> [TO DO]: Starting at the line below that contains "portfolio page: https://kmangub.github.io/reading-notes/" and ending at the line that contains "and recurring (bool).", retype each line exactly as it stands, but omit the pictures.

Items listed in a dataset:
______________________________

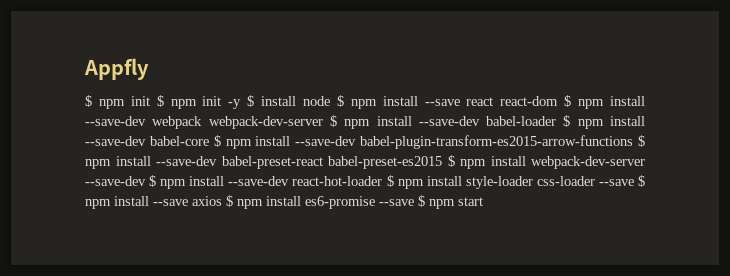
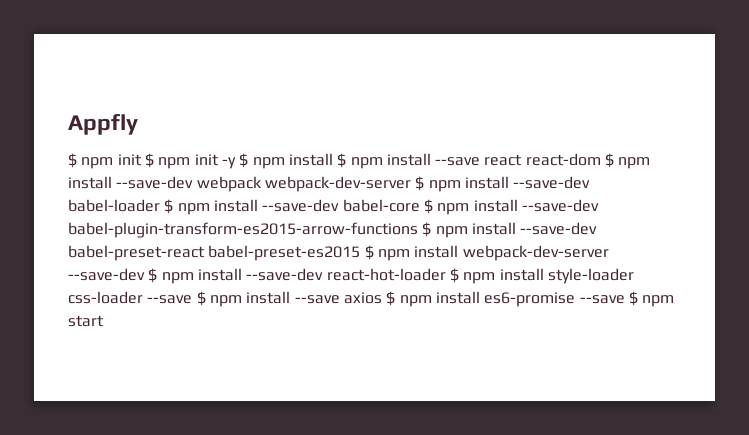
- $ npm init $ npm init -y $ install node $ npm install --save react react-dom $ npm install --save-dev webpack webpack-dev-server $ npm install --save-dev babel-loader $ npm install --save-dev babel-core $ npm install --save-dev babel-plugin-transform-es2015-arrow-functions $ npm install --save-dev babel-preset-react babel-preset-es2015 $ npm install webpack-dev-server --save-dev $ npm install --save-dev react-hot-loader $ npm install style-loader css-loader --save $ npm install --save axios $ npm install es6-promise --save $ npm start
+ $ npm init $ npm init -y $ npm install $ npm install --save react react-dom $ npm install --save-dev webpack webpack-dev-server $ npm install --save-dev babel-loader $ npm install --save-dev babel-core $ npm install --save-dev babel-plugin-transform-es2015-arrow-functions $ npm install --save-dev babel-preset-react babel-preset-es2015 $ npm install webpack-dev-server --save-dev $ npm install --save-dev react-hot-loader $ npm install style-loader css-loader --save $ npm install --save axios $ npm install es6-promise --save $ npm start

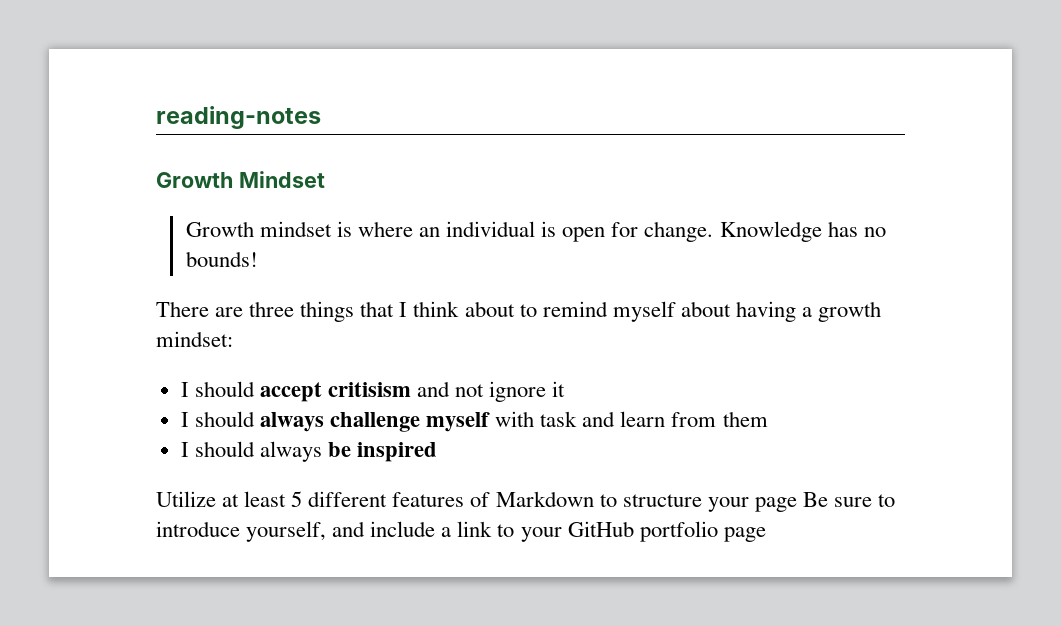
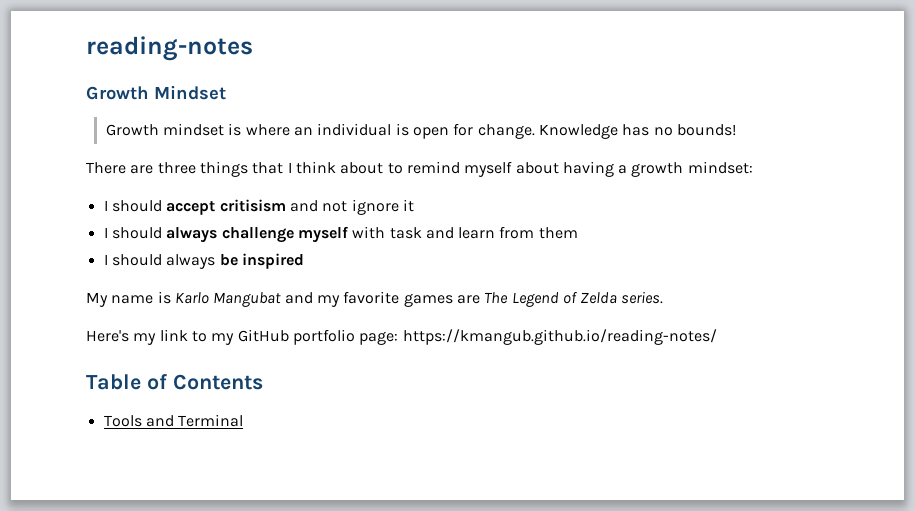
- Utilize at least 5 different features of Markdown to structure your page Be sure to introduce yourself, and include a link to your GitHub portfolio page
+ My name is Karlo Mangubat and my favorite games are The Legend of Zelda series.
+ Here's my link to my GitHub portfolio page: https://kmangub.github.io/reading-notes/
+ Table of Contents
+ Tools and Terminal

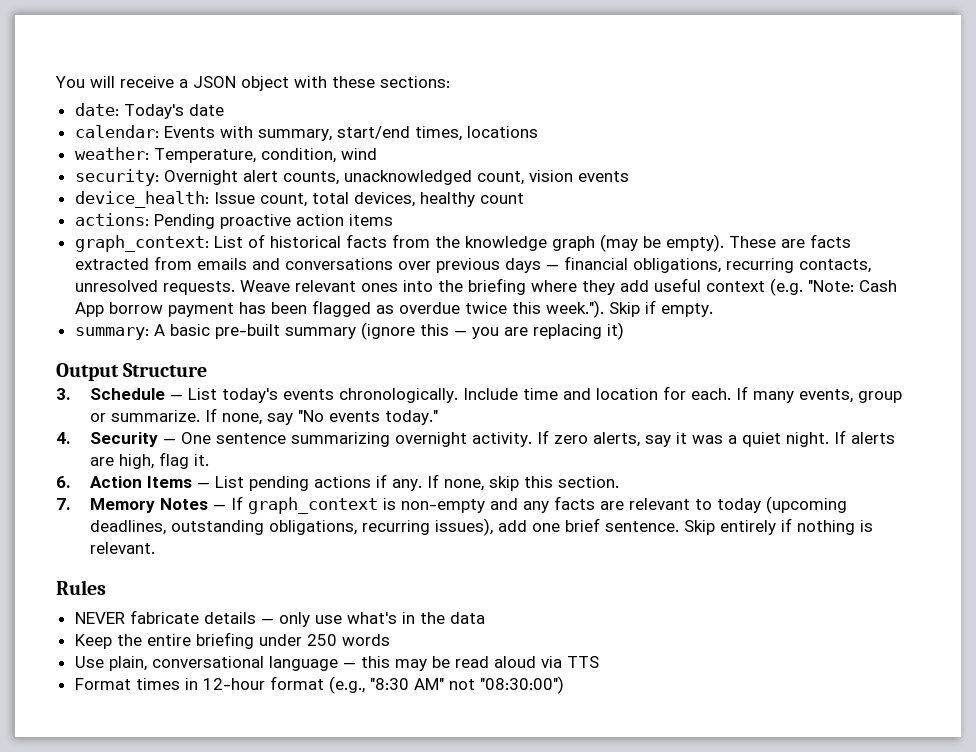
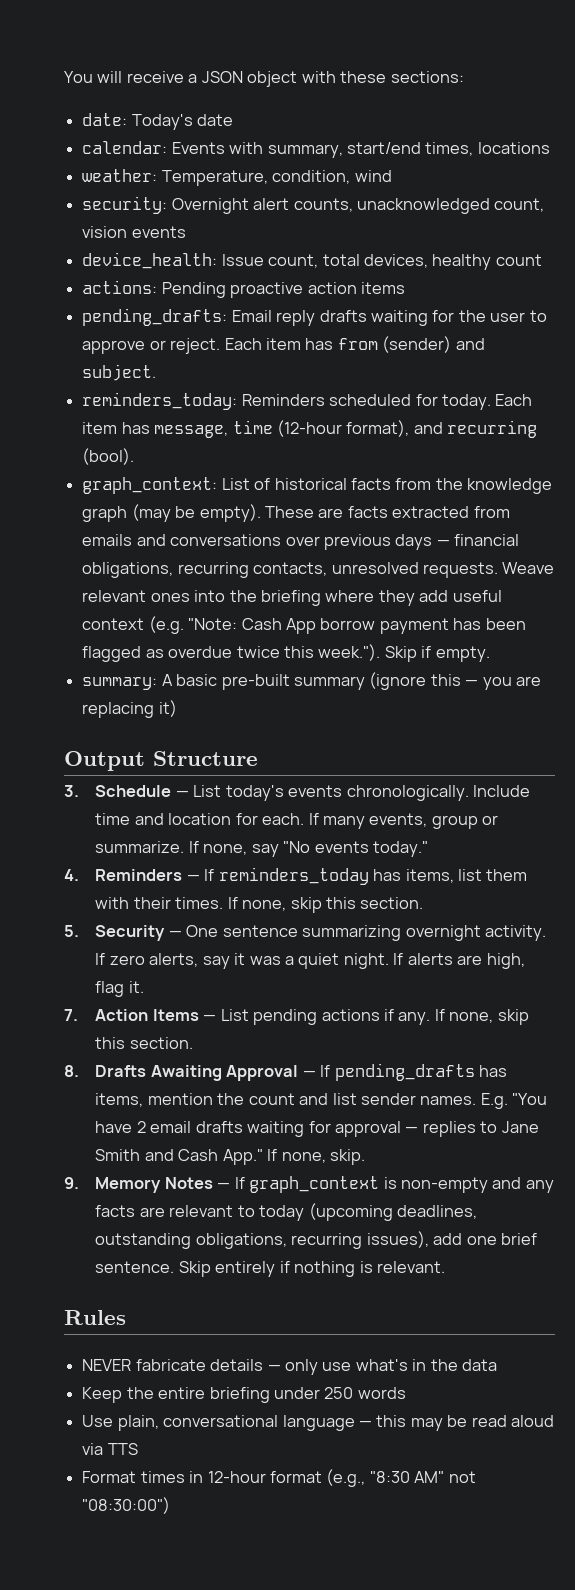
+ pending_drafts: Email reply drafts waiting for the user to approve or reject. Each item has from (sender) and subject.
+ reminders_today: Reminders scheduled for today. Each item has message, time (12-hour format), and recurring (bool).
- 4. Security — One sentence summarizing overnight activity.
+ 4. Reminders — If reminders_today has items, list them with their times. If none, skip this section.
+ 5. Security — One sentence summarizing overnight activity.
- 6. Action Items — List pending actions if any.
+ 7. Action Items — List pending actions if any.
- 7. Memory Notes — If graph_context is non-empty and any facts are relevant to today (upcoming deadlines, outstanding obligations, recurring issues), add one brief sentence.
+ 8. Drafts Awaiting Approval — If pending_drafts has items, mention the count and list sender names. E.g. "You have 2 email drafts waiting for approval — replies to Jane Smith and Cash App." If none, skip.
+ 9. Memory Notes — If graph_context is non-empty and any facts are relevant to today (upcoming deadlines, outstanding obligations, recurring issues), add one brief sentence.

______________________________

> [EXERCISE ANSWER]:
+ Here's my link to my GitHub portfolio page: https://kmangub.github.io/reading-notes/
+ Table of Contents
+ Tools and Terminal

+ pending_drafts: Email reply drafts waiting for the user to approve or reject. Each item has from (sender) and subject.
+ reminders_today: Reminders scheduled for today. Each item has message, time (12-hour format), and recurring (bool).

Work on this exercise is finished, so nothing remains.